Battezzato AdPlanner, si tratta a tutti gli effetti di una ulteriore modalità di “misurazione” dell’utilizzo della rete. Un’attività per svolgere la quale molti operatori tradizionali si fanno pagare profumatamente: ne sono esempi ComScore e Nielsen NetRatings, due tra i nomi più conosciuti dei “misuratori”.
C’è però una differenza sostanziale tra le attività di queste società tradizionali e quella alla base di AdPlanner. Mentre le prime ricavano le proprie conclusioni conducendo indagini dirette su gruppi selezionati di persone o sottoponendo questionari, Google ha a propria disposizione la sterminata quantità di dati statistici già presenti sui propri server: si tratta solo di… selezionarli ed elaborarli.
“Il nuovo strumento è progettato per aiutare gli inserzionisti a trovare i migliori siti ed acquistarvi spazio pubblicitario proprio in quelle aree dove il loro target di clientela effettua maggiori visite”, spiega il Wall Street Journal. Detta così sembra semplice, in realtà vista la rilevanza e centralità di Google, è un’affermazione destinata a far tremare le più affermate società di rating, dalle cui rilevazioni dipende molto degli attuali investimenti su web.
Una simile proposta, di cui sembra naturale conseguenza la piena integrazione in AdWords, in queste ore sta scatenando diverse perplessità tra gli operatori del settore: molti vedono in questa nuova iniziativa una sorta di Killer Application che minaccia gravemente la sopravvivenza nel settore dei player tradizionali.

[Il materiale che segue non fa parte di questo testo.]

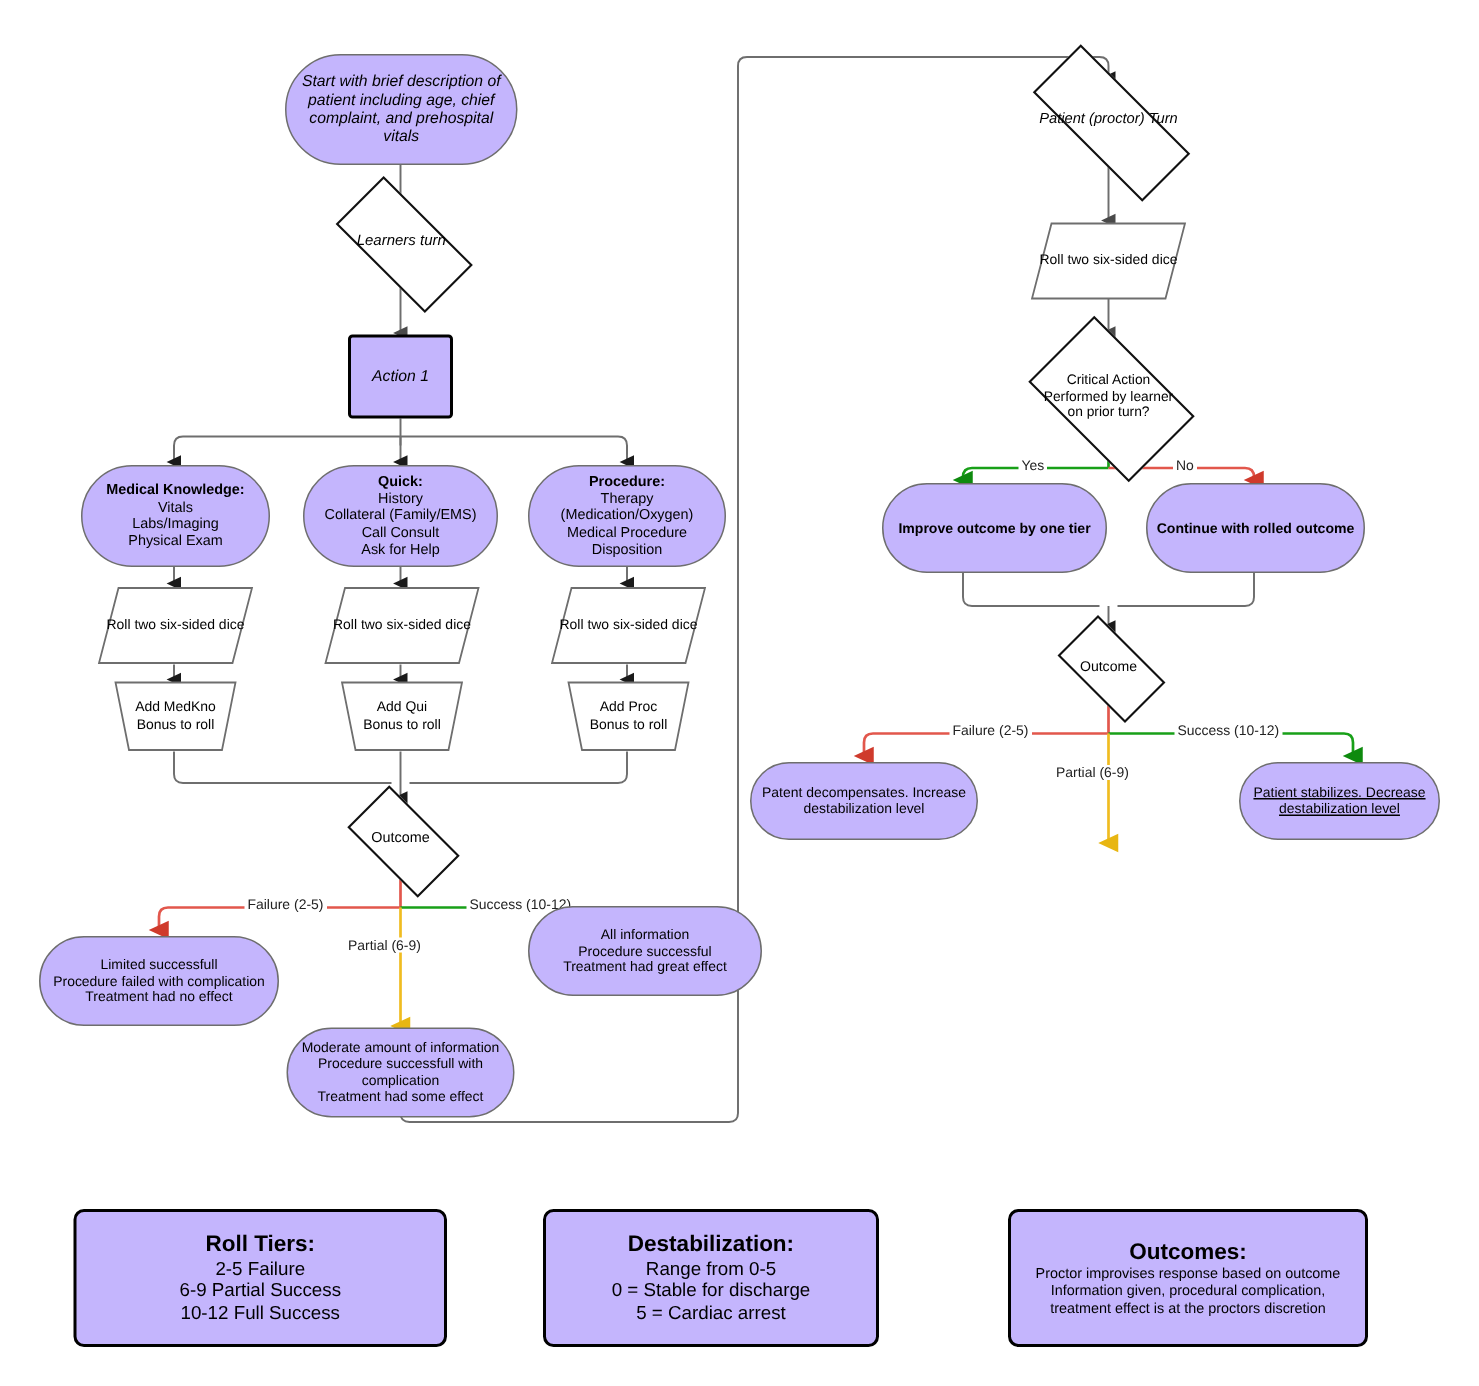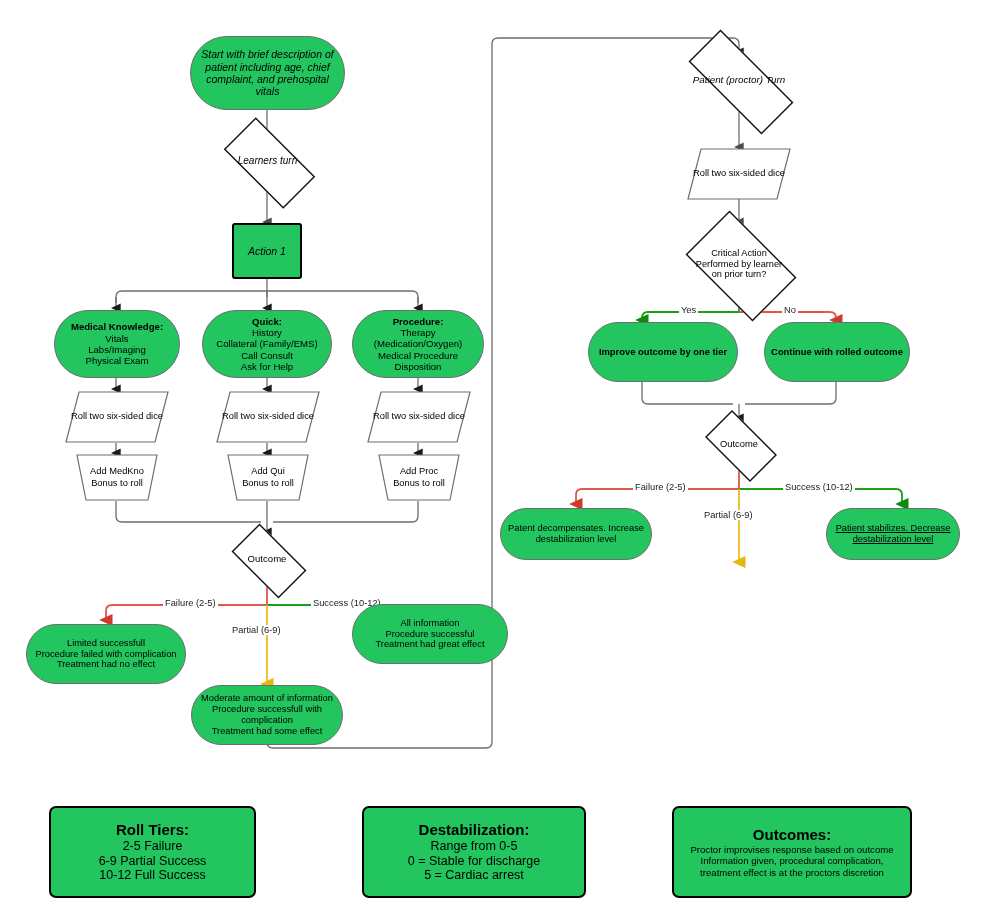--- a/index.html
+++ b/index.html
@@ -8,7 +8,7 @@
   svg.edges{position:absolute;left:0;top:0;width:986px;height:924px;pointer-events:none;}
 
   .node{position:absolute;box-sizing:border-box;display:flex;align-items:center;
-        justify-content:center;text-align:center;background:#22c55e;}
+        justify-content:center;text-align:center;background:#c4b5fd;}
   .node .txt{line-height:1.18;white-space:pre-line;padding:0 4px;}
 
   

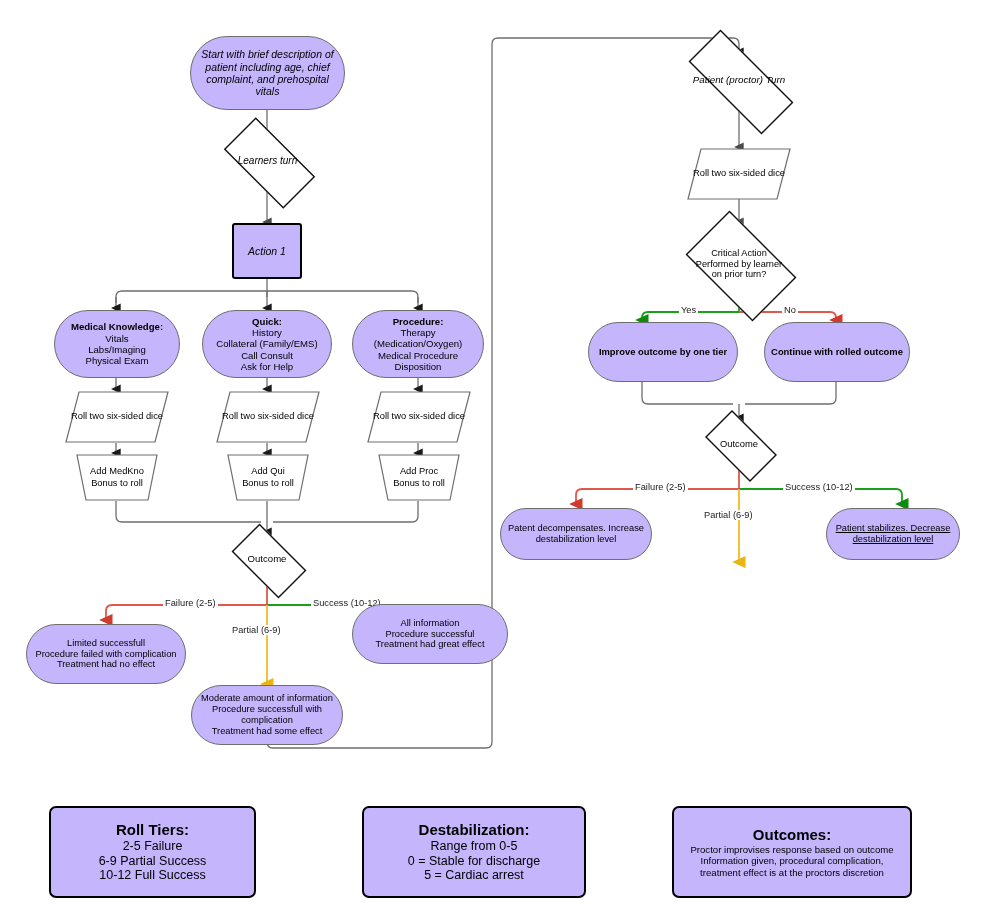--- a/index.html
+++ b/index.html
@@ -266,7 +266,7 @@
     <span class="txt" style="font-size:9.3px;">Patient stabilizes. Decrease destabilization level</span>
   </div>
 
-  <div class="node legendbox" style="left:49px;top:806px;width:207px;height:92px;">
+  <div class="node legendbox" style="left:49px;top:806px;width:249px;height:92px;">
     <span class="txt" style="font-size:12.5px;"><b style="font-size:15px;">Roll Tiers:</b><br><span>2-5 Failure
 6-9 Partial Success
 10-12 Full Success</span></span>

Di diverso parere è Sarah Fay, CEO di Aegis North America: “Per un inserzionista la cosa meno desiderabile è che chi gli consiglia dove piazzare le proprie inserzioni coincida con chi gli fa spendere denaro per pubblicarle”. Come c’è chi ritiene i dati di Google meno affidabili perché ricavati sulla base dei cookie.
Ciò non toglie che l’interesse destato dalla novità risulti elevatissimo, sia per la totale gratuità del servizio, sia per la notorietà del gigante che lo propone. Anche queste, dunque, potrebbero essere tra le ragioni per cui Google ha chiesto alla Advertising Research Foundation di rimuovere l’annuncio della novità, forse dato con troppo anticipo in assenza delle necessarie autorizzazioni e che resta, tuttavia, visibile proprio grazie alla cache del motore di ricerca.
Un ulteriore segno dell’interesse suscitato viene dal mercato azionario: le azioni di ComScore, dopo l’annuncio di AdPlanner, sono precipitate del 6,1 per cento.